> [About this exercise] Extract, from the records beneath this instruction, each line that contains the word "good".
Segment Start: Material for this exercise
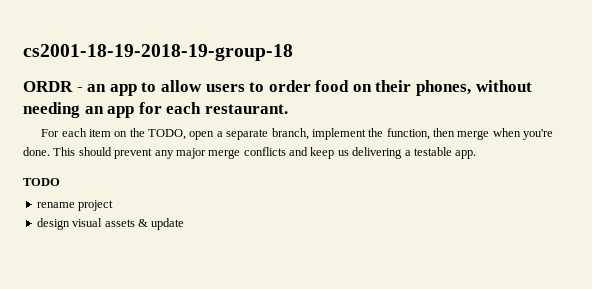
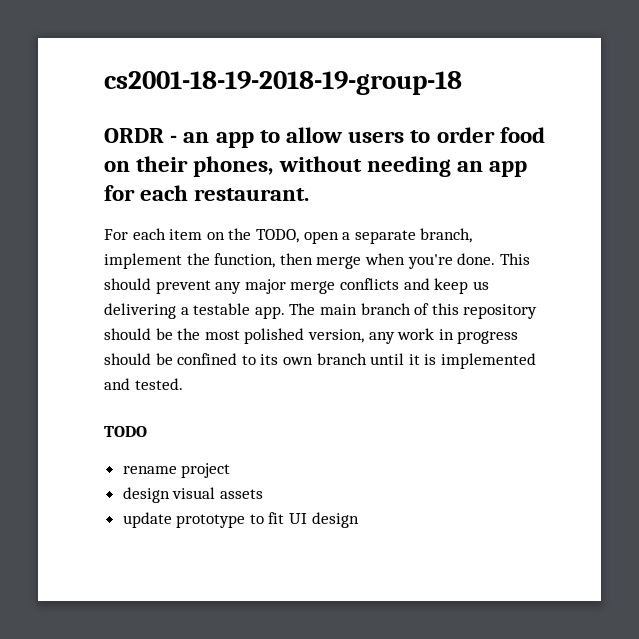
+ The main branch of this repository should be the most polished version, any work in progress should be confined to its own branch until it is implemented and tested.
- design visual assets & update
+ design visual assets
+ update prototype to fit UI design

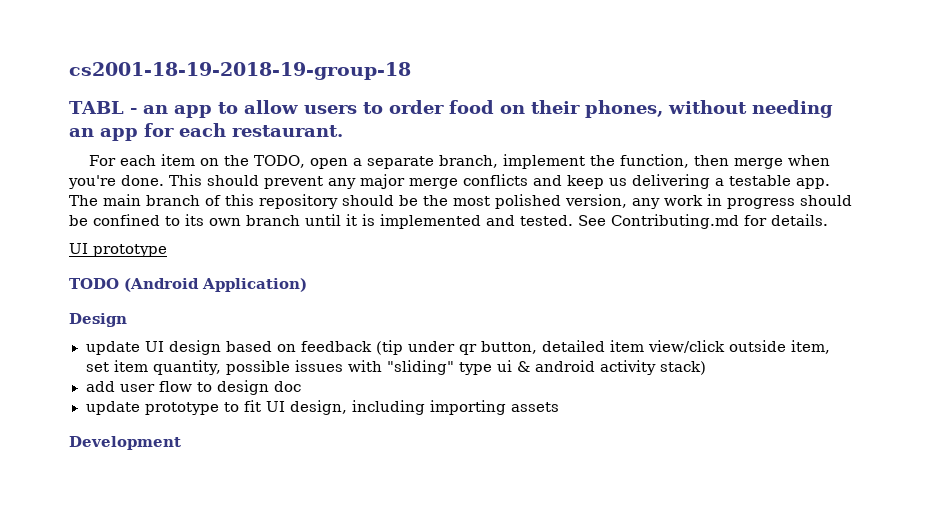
- ORDR - an app to allow users to order food on their phones, without needing an app for each restaurant.
+ TABL - an app to allow users to order food on their phones, without needing an app for each restaurant.
- The main branch of this repository should be the most polished version, any work in progress should be confined to its own branch until it is implemented and tested.
- TODO
- rename project
- design visual assets
+ The main branch of this repository should be the most polished version, any work in progress should be confined to its own branch until it is implemented and tested. See Contributing.md for details.
+ UI prototype
+ TODO (Android Application)
+ Design
+ update UI design based on feedback (tip under qr button, detailed item view/click outside item, set item quantity, possible issues with "sliding" type ui & android activity stack)
+ add user flow to design doc
- update prototype to fit UI design
+ update prototype to fit UI design, including importing assets
+ Development

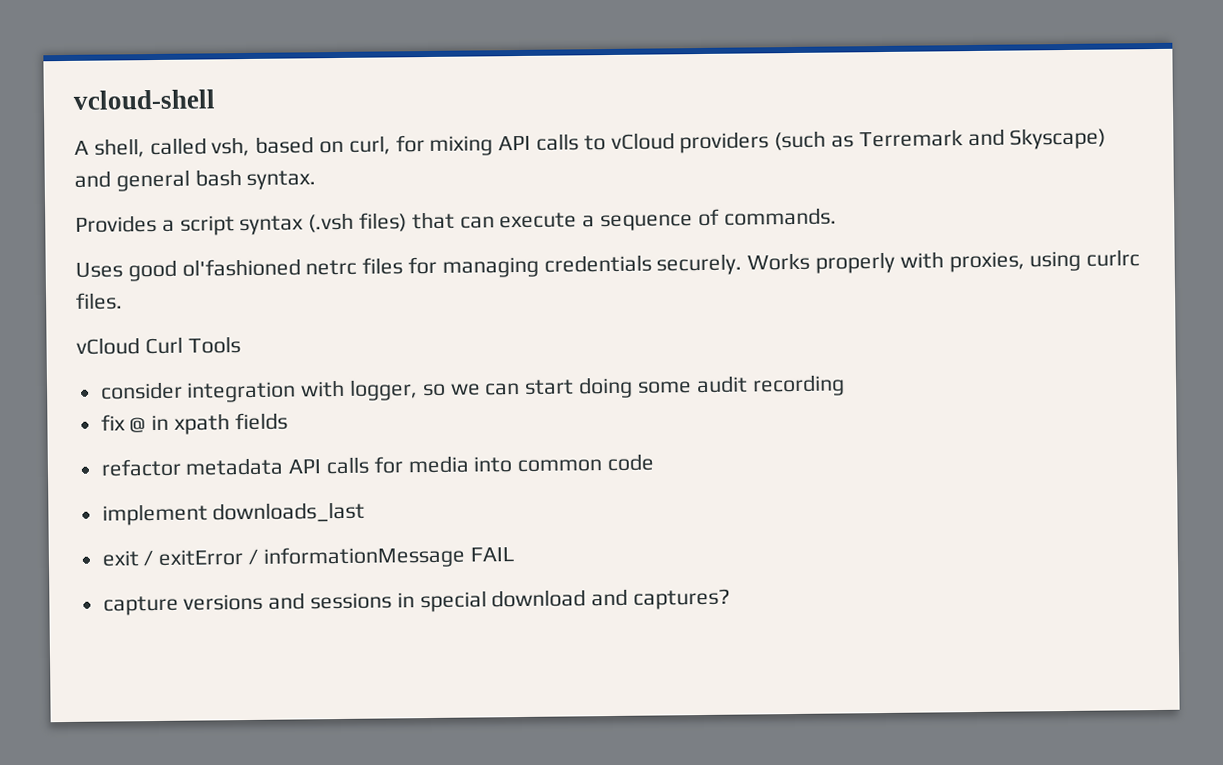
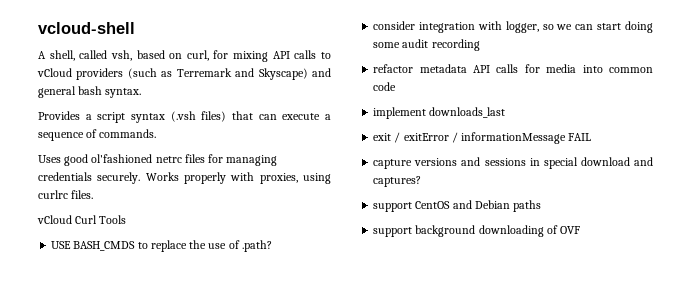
+ USE BASH_CMDS to replace the use of .path?
- fix @ in xpath fields
+ support CentOS and Debian paths
+ support background downloading of OVF

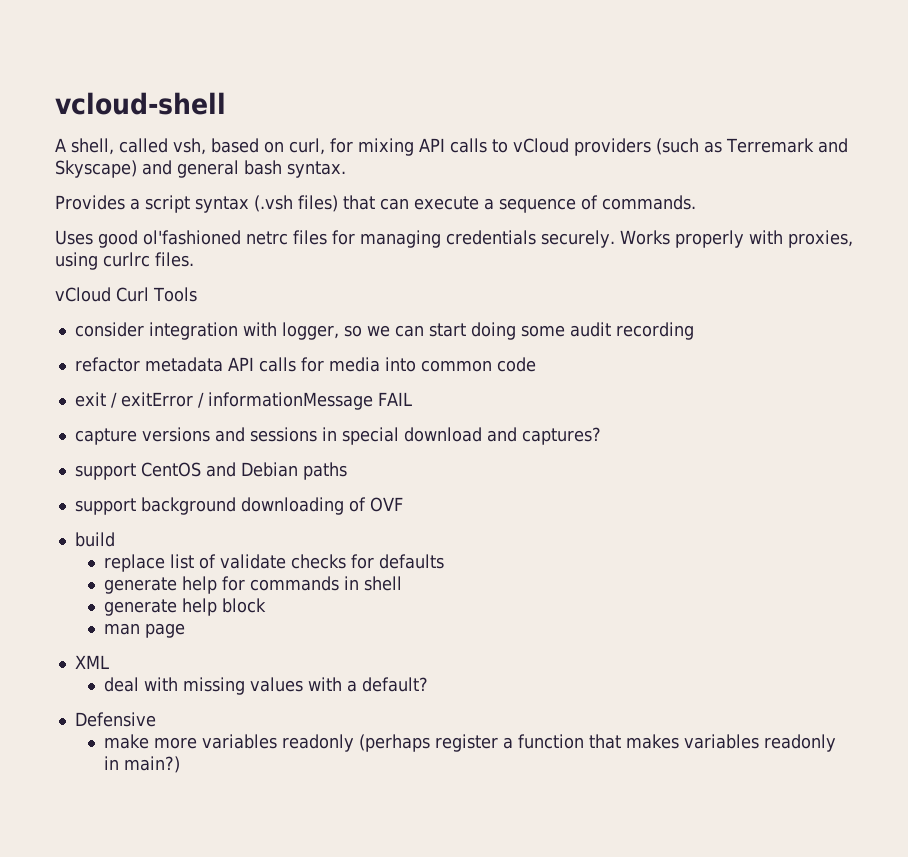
- USE BASH_CMDS to replace the use of .path?
- implement downloads_last
+ build
+ replace list of validate checks for defaults
+ generate help for commands in shell
+ generate help block
+ man page
+ XML
+ deal with missing values with a default?
+ Defensive
+ make more variables readonly (perhaps register a function that makes variables readonly in main?)

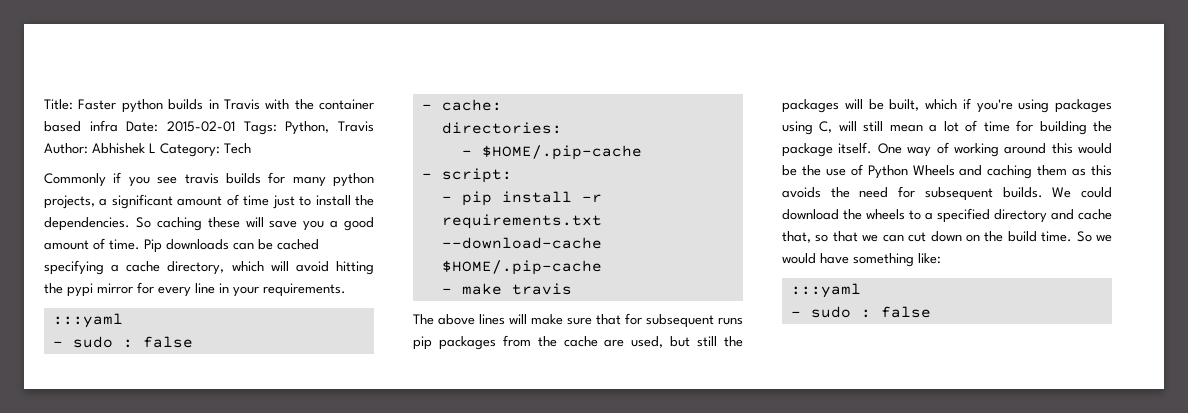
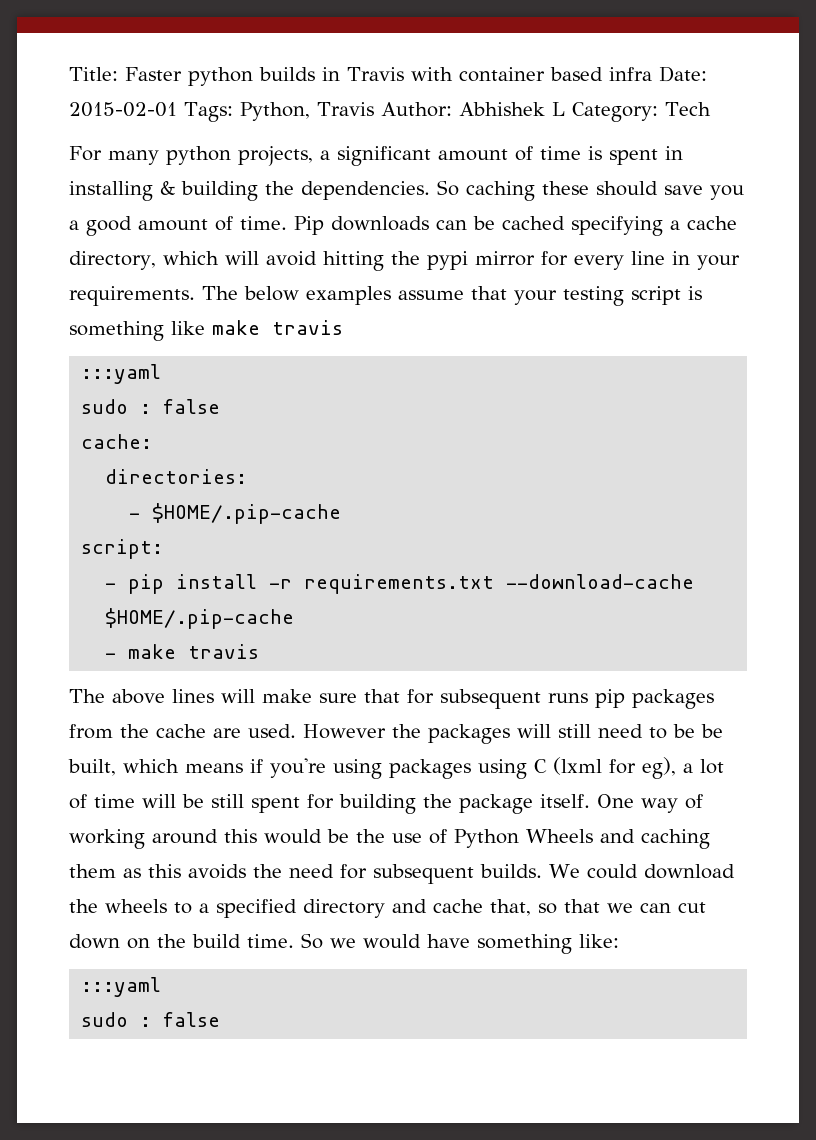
- Title: Faster python builds in Travis with the container based infra Date: 2015-02-01 Tags: Python, Travis Author: Abhishek L Category: Tech
+ Title: Faster python builds in Travis with container based infra Date: 2015-02-01 Tags: Python, Travis Author: Abhishek L Category: Tech
- Commonly if you see travis builds for many python projects, a significant amount of time just to install the dependencies.
+ For many python projects, a significant amount of time is spent in installing & building the dependencies.
- So caching these will save you a good amount of time.
+ So caching these should save you a good amount of time.
- Pip downloads can be cached specifying a cache directory, which will avoid hitting the pypi mirror for every line in your requirements.
+ Pip downloads can be cached specifying a cache directory, which will avoid hitting the pypi mirror for every line in your requirements. The below examples assume that your testing script is something like make travis
  :::yaml
- - sudo : false
+ sudo : false
- - cache:
+ cache:
- - script:
+ script:
- The above lines will make sure that for subsequent runs pip packages from the cache are used, but still the packages will be built, which if you're using packages using C, will still mean a lot of time for building the package itself.
+ The above lines will make sure that for subsequent runs pip packages from the cache are used. However the packages will still need to be be built, which means if you're using packages using C (lxml for eg), a lot of time will be still spent for building the package itself.
  So we would have something like:
  :::yaml
- - sudo : false
+ sudo : false

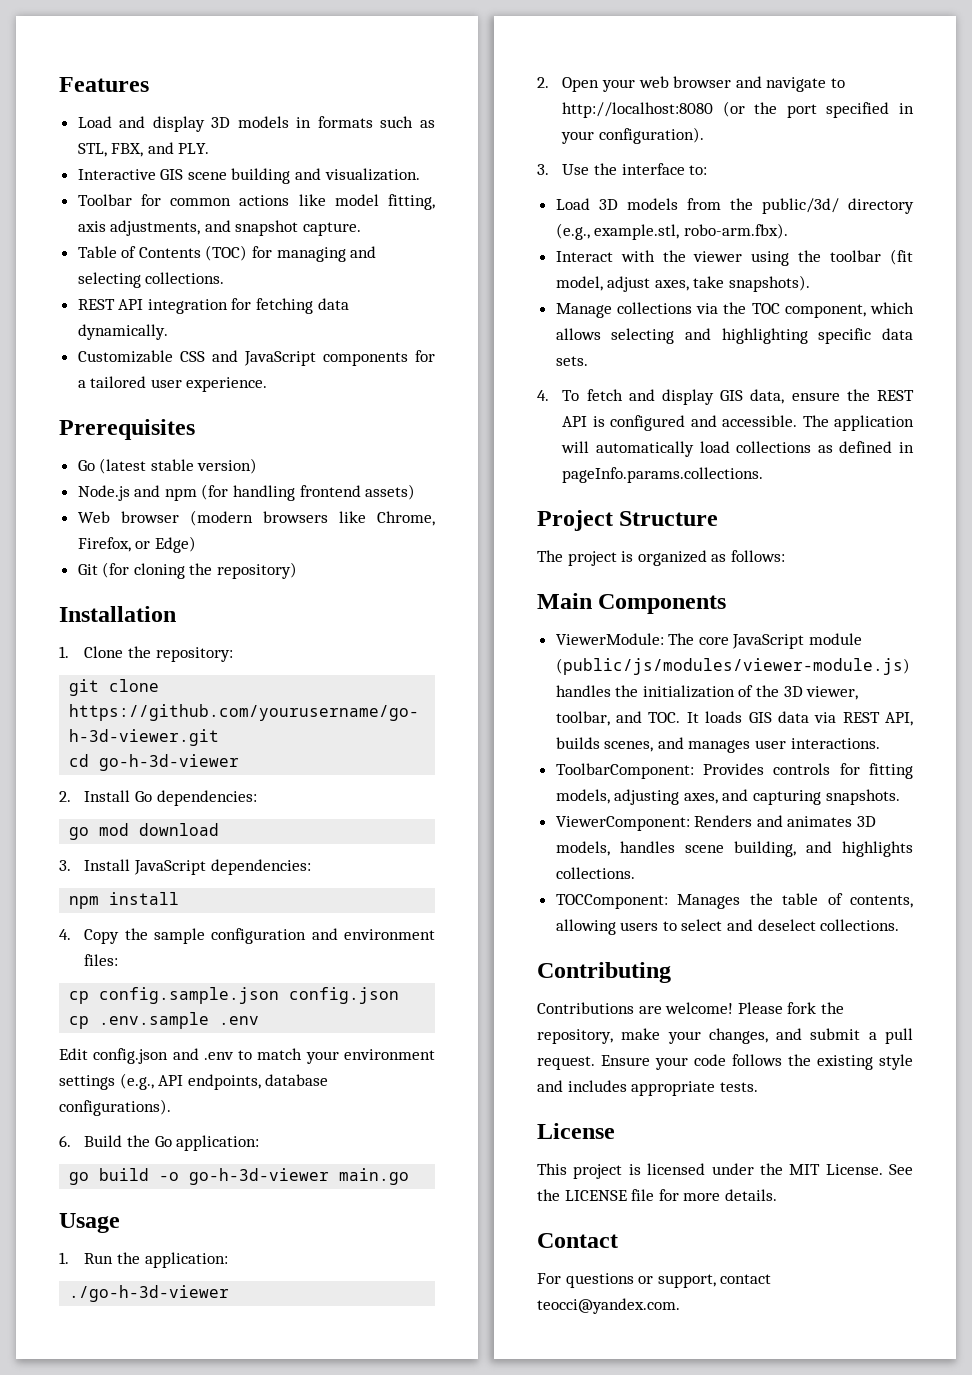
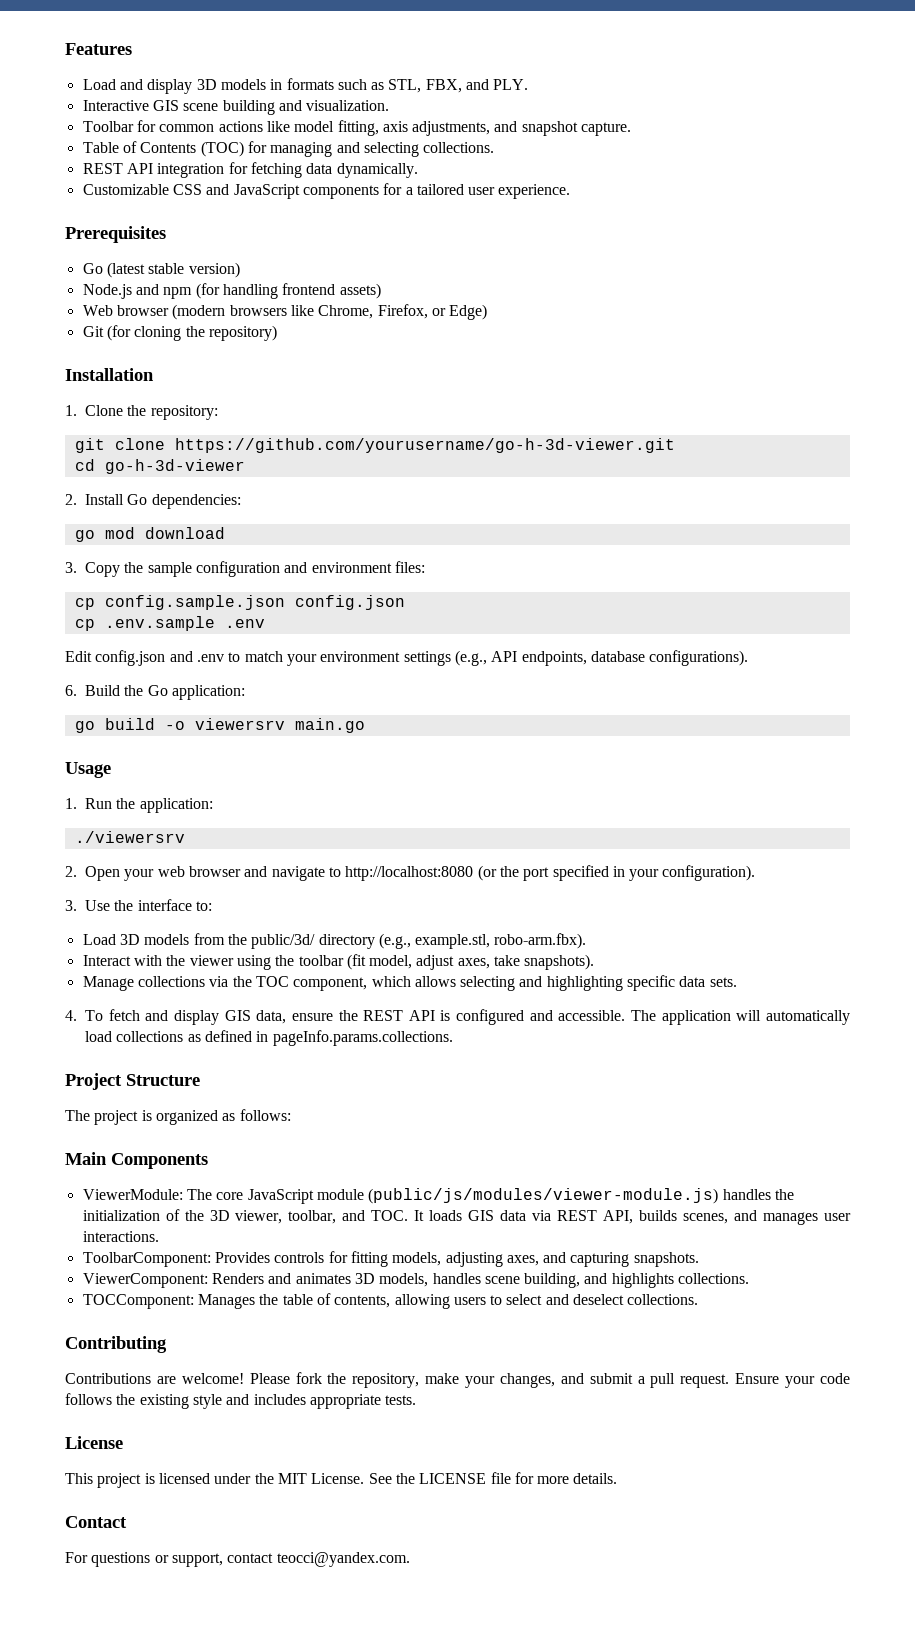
- 3. Install JavaScript dependencies:
- npm install
- 4. Copy the sample configuration and environment files:
+ 3. Copy the sample configuration and environment files:
- go build -o go-h-3d-viewer main.go
+ go build -o viewersrv main.go
- ./go-h-3d-viewer
+ ./viewersrv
Segment End: Material for this exercise
> [Task solution]
- So caching these will save you a good amount of time.
+ So caching these should save you a good amount of time.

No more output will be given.